III) Néanmoins, le but de l’éducation est à distinguer d’un simple conditionnement
    
  • « Ducere » = conduire (« el duce » était le surnom de Mussolini …) → œuvres d’art = conditionnement ? En réalité le privilège de l’oeuvre d’art est de me maintenir libre en face d’elle par le jeu des différentes facultés de l’homme (entendement et imagination comme le montre Kant).
  • Dimension politique : le génie est justement celui qui met en euvre cette exemplarité de l’œuvre d’art, par le chef-d’oeuvre et qui servira de modèle aux autres sans pour autant les contraindre. Les œuvres du génie doivent être exemplaires et en même temps ne relèvent pas d’une technique. Elles servent de règles pour le jugement des autres, bien que le génie ne connaisse pas cette règle. Le génie ne peut expliquer comment il produit ce qu’il fait : « Il n’est en son pouvoir ni de concevoir à volonté ou suivant un plan de telles idées ni de les communiquer aux autres dans des préceptes qui les mettraient à même de réaliser des produits semblables. » (Kant)
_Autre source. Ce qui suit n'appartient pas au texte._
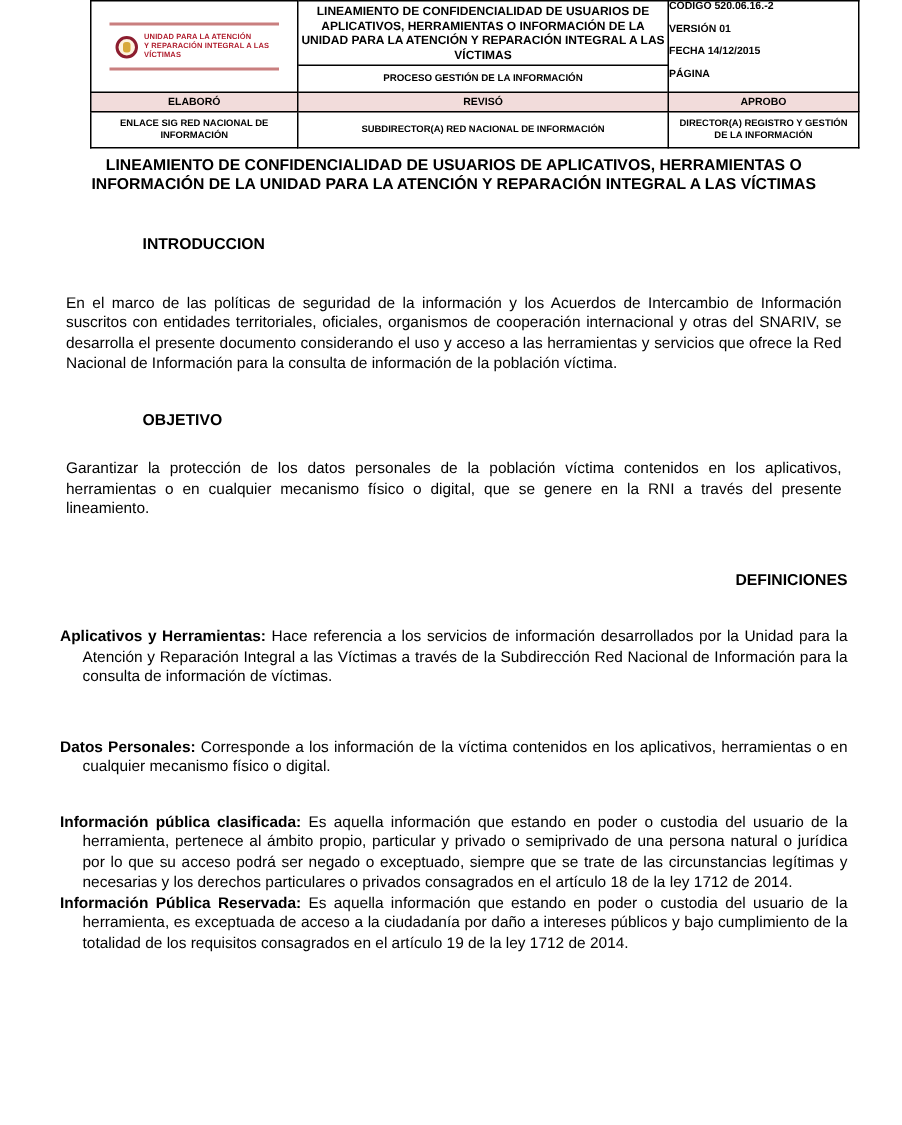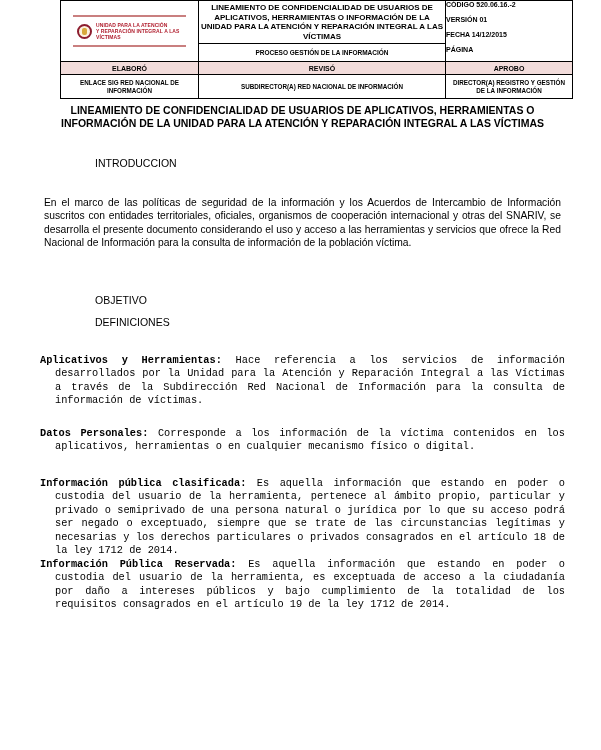--- a/index.html
+++ b/index.html
@@ -93,7 +93,7 @@
   }
   .section-heading {
     margin: 0 0 0 55px;
-    font-weight: normal;
+    font-weight: bold;
     font-size: 10.5px;
   }
   .para { text-align: justify; margin: 4px; }

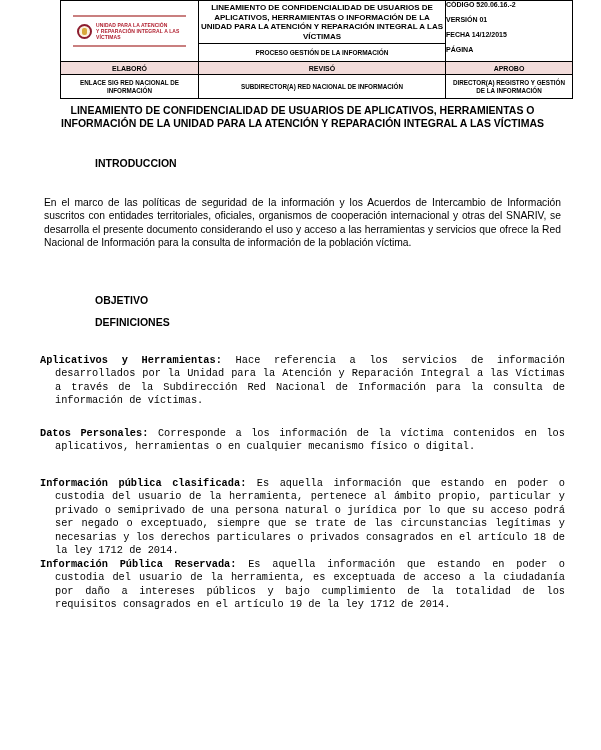--- a/index.html
+++ b/index.html
@@ -160,7 +160,7 @@
     <div class="section-heading" style="margin-top:27px;">INTRODUCCION</div>
     <p class="para" style="margin-top:25px;">En el marco de las políticas de seguridad de la información y los Acuerdos de Intercambio de Información suscritos con entidades territoriales, oficiales, organismos de cooperación internacional y otras del SNARIV, se desarrolla el presente documento considerando el uso y acceso a las herramientas y servicios que ofrece la Red Nacional de Información para la consulta de información de la población víctima.</p>
 
-    <div class="section-heading" style="margin-top:44px;">OBJETIVO</div>
+    <div class="section-heading" style="margin-top:24px;">OBJETIVO</div>
 
     <div class="section-heading" style="margin-top:9px;">DEFINICIONES</div>
 

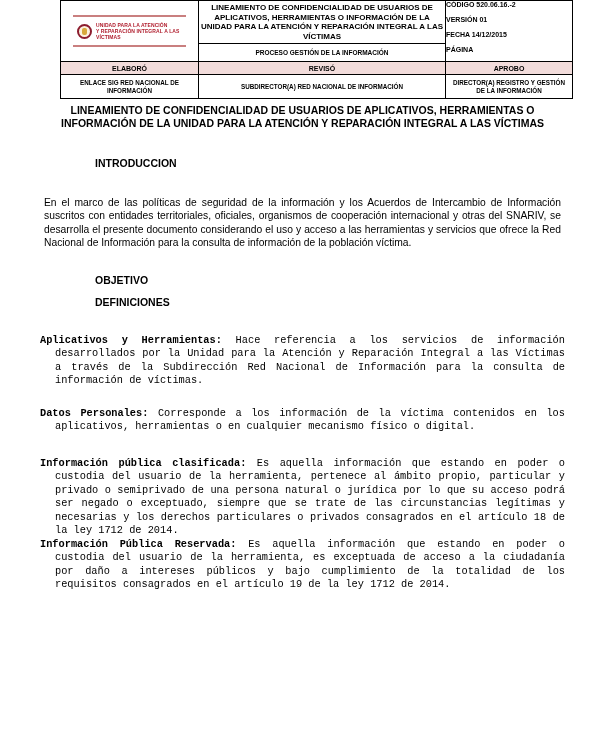--- a/index.html
+++ b/index.html
@@ -161,6 +161,7 @@
     <p class="para" style="margin-top:25px;">En el marco de las políticas de seguridad de la información y los Acuerdos de Intercambio de Información suscritos con entidades territoriales, oficiales, organismos de cooperación internacional y otras del SNARIV, se desarrolla el presente documento considerando el uso y acceso a las herramientas y servicios que ofrece la Red Nacional de Información para la consulta de información de la población víctima.</p>
 
     <div class="section-heading" style="margin-top:24px;">OBJETIVO</div>
+    <p class="para" style="margin-top:19px;">Garantizar la protección de los datos personales de la población víctima contenidos en los aplicativos, herramientas o en cualquier mecanismo físico o digital, que se genere en la RNI a través del presente lineamiento.</p>
 
     <div class="section-heading" style="margin-top:9px;">DEFINICIONES</div>
 

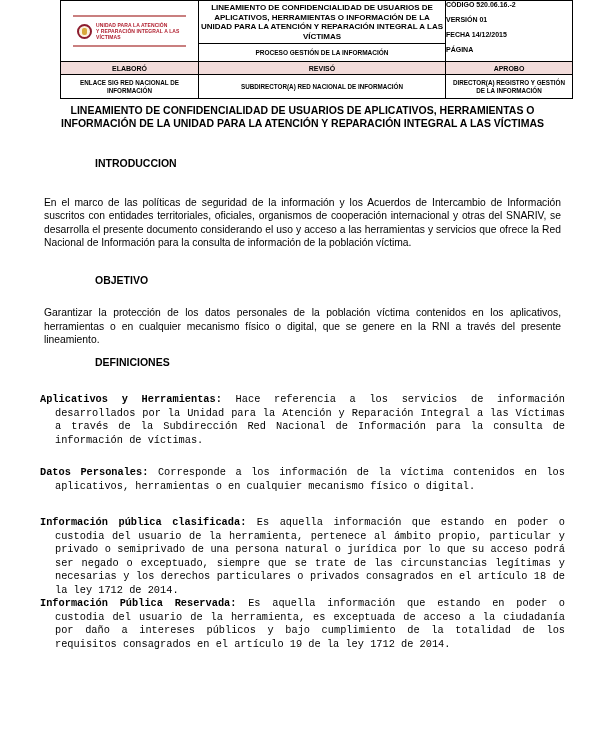--- a/index.html
+++ b/index.html
@@ -163,7 +163,7 @@
     <div class="section-heading" style="margin-top:24px;">OBJETIVO</div>
     <p class="para" style="margin-top:19px;">Garantizar la protección de los datos personales de la población víctima contenidos en los aplicativos, herramientas o en cualquier mecanismo físico o digital, que se genere en la RNI a través del presente lineamiento.</p>
 
-    <div class="section-heading" style="margin-top:9px;">DEFINICIONES</div>
+    <div class="section-heading" style="margin-top:34px;text-align:right;">DEFINICIONES</div>
 
     <p class="definition" style="margin-top:24px;">
       <span class="term">Aplicativos y Herramientas: </span><span>Hace referencia a los servicios de información desarrollados por la Unidad para la Atención y Reparación Integral a las Víctimas a través de la Subdirección Red Nacional de Información para la consulta de información de víctimas.</span>

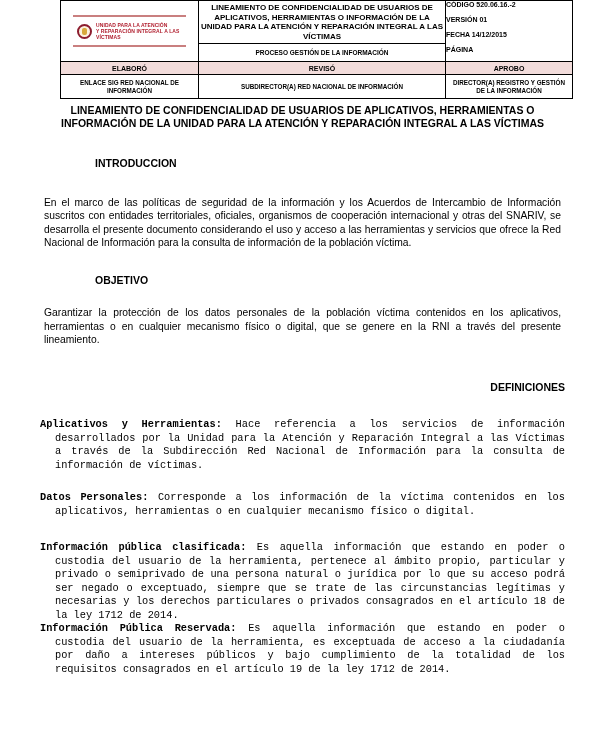--- a/index.html
+++ b/index.html
@@ -102,7 +102,6 @@
     margin: 0;
     padding-left: 15px;
     text-indent: -15px;
-    font-family: Liberation Mono, monospace;
   }
   .term { font-weight: bold; }
 </style>

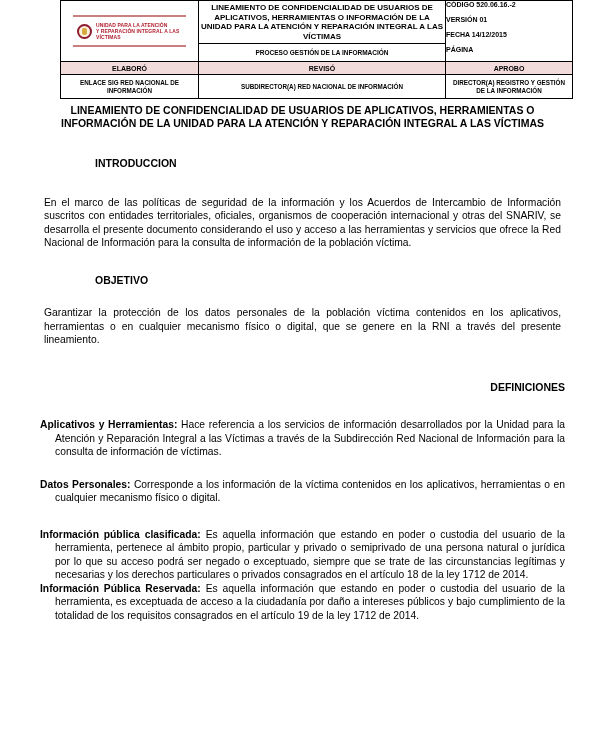--- a/index.html
+++ b/index.html
@@ -168,7 +168,7 @@
       <span class="term">Aplicativos y Herramientas: </span><span>Hace referencia a los servicios de información desarrollados por la Unidad para la Atención y Reparación Integral a las Víctimas a través de la Subdirección Red Nacional de Información para la consulta de información de víctimas.</span>
     </p>
 
-    <p class="definition" style="margin-top:19px;">
+    <p class="definition" style="margin-top:33px;">
       <span class="term">Datos Personales: </span><span>Corresponde a los información de la víctima contenidos en los aplicativos, herramientas o en cualquier mecanismo físico o digital.</span>
     </p>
  • Dimension morale : Les œuvres art éduquent notre perception qui a besoin de s’élever au-dessus de la laideur du monde, des autres et de nos propres tendances. Cf Nietzsche  » L’art doit avant tout embellir la vie, donc nous rendre nous-mêmes tolérables aux autres et agréables si  possible : ayant cette tâche en vue, il modère et nous tient en brides, crée des formes de civilité, lie ceux dont l’éducation n’est pas faite à des lois de convenance, de propreté, de politesse, leur apprend à parler et à se taire au bon moment. De plus, l’art doit dissimuler ou réinterpréter tout ce qui est laid, ces choses pénibles, épouvantables et dégoûtantes qui, malgré tout les efforts, à cause des origines de la nature humaine, viendront toujours de nouveau à la surface : il doit agir ainsi surtout pour ce qui en est des passions, des douleurs de l’âme et des craintes, et faire transparaître, dans la laideur inévitable ou insurmontable, son côté significatif. Après cette tâche de l’art, dont la grandeur va jusqu’à l’énormité, l’art que l’on appelle véritable, l’art des œuvres d’art, n’est qu’accessoire. L’homme qui sent en lui un excédent de ces forces qui embellissent, cachent, transforment, finira par chercher, à s’alléger de cet excédent par l’œuvre d’art ; dans certaines circonstances, c’est tout un peuple qui agira ainsi. Mais on a l’habitude, aujourd’hui, de commencer l’art par la fin ; on se suspend à sa queue, avec l’idée que l’art des œuvres d’art est le principal et que c’est en partant de cet art que la vie doit être améliorée et transformée. Fous que nous sommes !  Si nous commençons le repas par le dessert, goûtant à un plat sucré après l’autre, quoi d’étonnant su nous nous gâtons l’estomac et même l’appétit pour le bon festin, fortifiant et nourrissant , à quoi l’art nous convie.  » Nietzsche , Humain, trop humain.
     
Conclusion :
    
    C’est le concept de sublimation, thématisé aussi par Freud qu’il fallait ici mobiliser afin de montrer comment les œuvres d’art travaillaient la matière même du monde pour la rendre belle.